A Rough-Cut Case Analysis:

Broadly, the question is, What could/ should Mr. Agarwal do? He is faced with a
decision problem because, as Manager VNACS, he sees at least two business
opportunities, which could contribute towards VNACS’s objective of serving members
interests better, and his objective of serving VNACS’s interests better. But the limited
resources available to VNACS give rises to this situation in which Mr. Agarwal is faced
with a decision problem. He has the option of holding the paddy for sale in October in
order to get a better realisation, as well as the option of buying the Fertiliser now so that
it could be supplied cheaper to the farmer members, again in October. But he does not
have the funds internally to do both. The farmer members are obviously anxious to
receive their payments by the due date, i.e., 1st April. He knows how important it is for
them to realise the sales value of paddy given the nature of cash flow in agriculture-based
households. He certainly would not like to default on that, at any cost. Once the available
cash is used to pay the Members, VNACS would be left only with Rs 500,000 worth of
paddy on the Asset side. The fact that the overdraft has been drawn and is pending shows
that the credit limit under the cash credit arrangement has been fully exhausted. Thus,
Mr. Agarwal is faced not only with a cash constraint but also a funds constraint.

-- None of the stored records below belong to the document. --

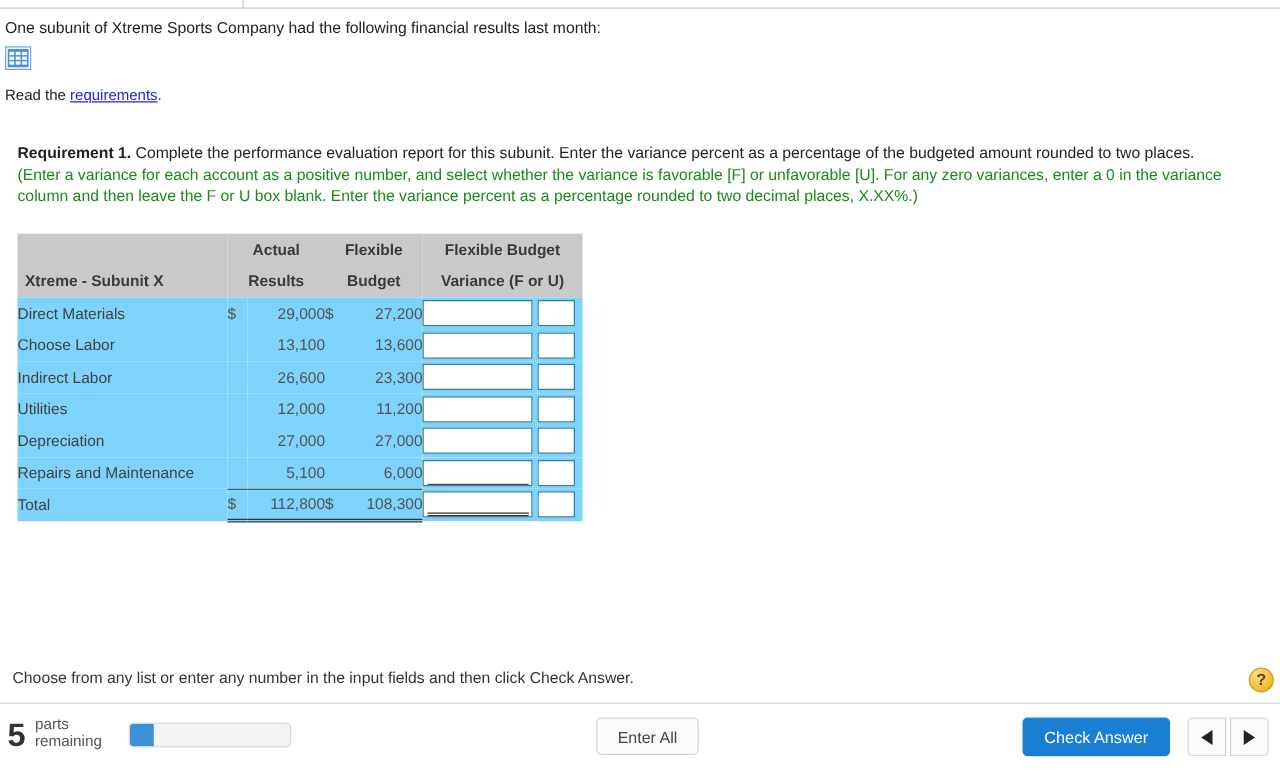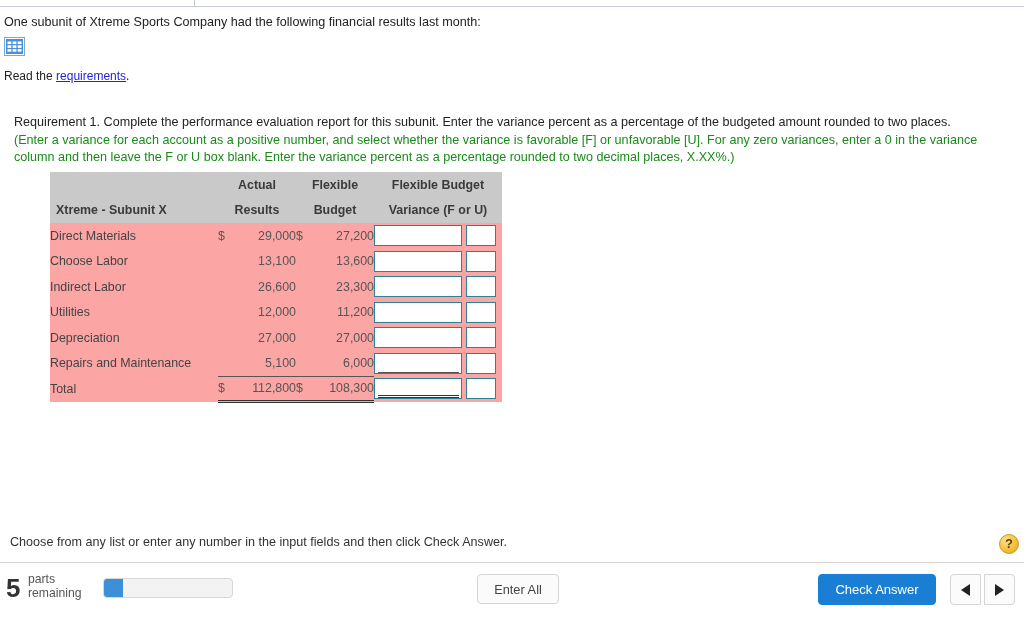"Requirement 1." .req-head b { font-weight: normal -> bold }
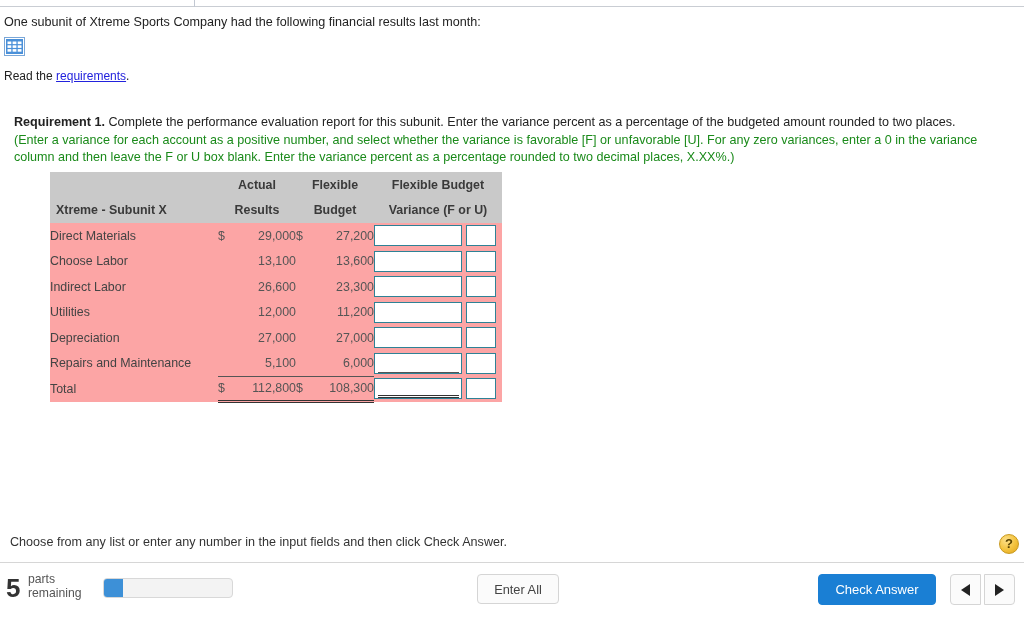"Actual" .sheet { margin-left: 36px -> none; top: 172px -> 187px }
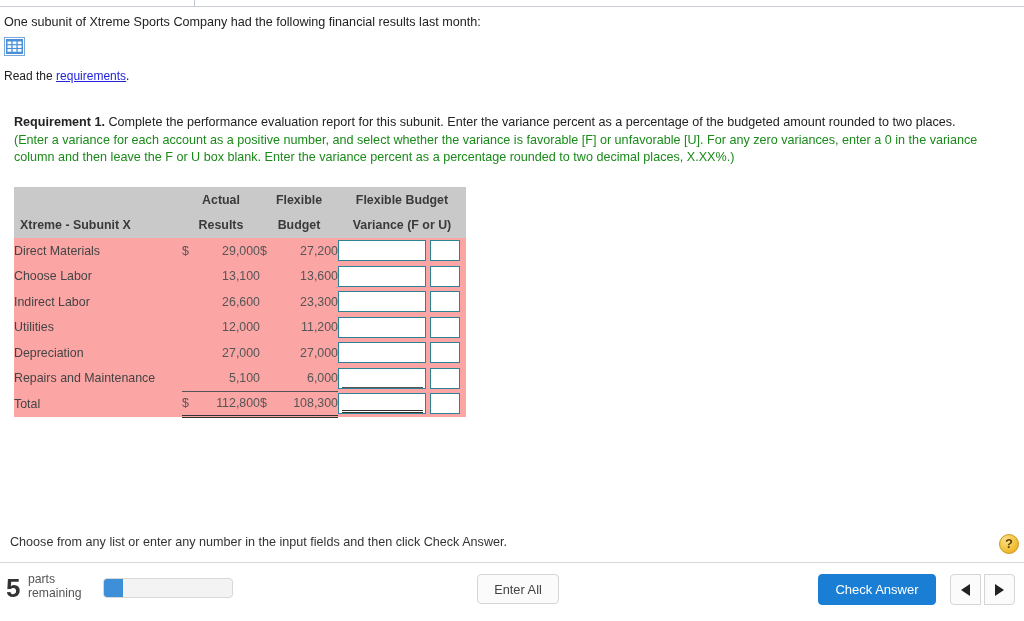"Direct Materials" .body-row td { background: #fca5a5 -> #7dd3fc }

To sale the paddy now, pay the farmers now and retire the loan is not much of an option
because VNACS would end up with a net loss of Rs. 29,167/-; what is more the loan with
accrued interest cannot be retired for lack of money. Secondly, the Bank is a business
associate; its interests are best served when VNACS continues to avail of the loan,
deploys the funds in its business and services the loan. Similar is the case with the
members. Though they are under pressure to receive their payments, by only paying them
what they could possibly have got on their own (may be a little less), you don’t serve
their best interests. Agricultural produce are subject to price variation across seasons.
Individual farmers often do not have the ability to make use of the higher prices during
off-season. The objective of coming together is not only to get a better bargain in season
through aggregation but also to be able to access the higher prices during off seasons. The
Co-operative could help them in this regard by developing its ability to hold their
produce. As we know, holding has costs (inventory carrying costs), and therefore, if
VNACS has to, over a period of time, develop that ability, it must build its ‘reserves and
surplus’.

Given the above, the Obejctive could be formulated as “to serve the expectations and
interests of farmer members, both in short and long run, by building VNACS’s holding
capacity, while maintaining the credit-worthy relationship with the Bank”. Then the
problem is to decide whether to sale paddy now or hold it till end September, and
whether to buy the Fertilisers now? The problem could be formulated as “Among the
business propositions presently available, which one or combination to adopt”.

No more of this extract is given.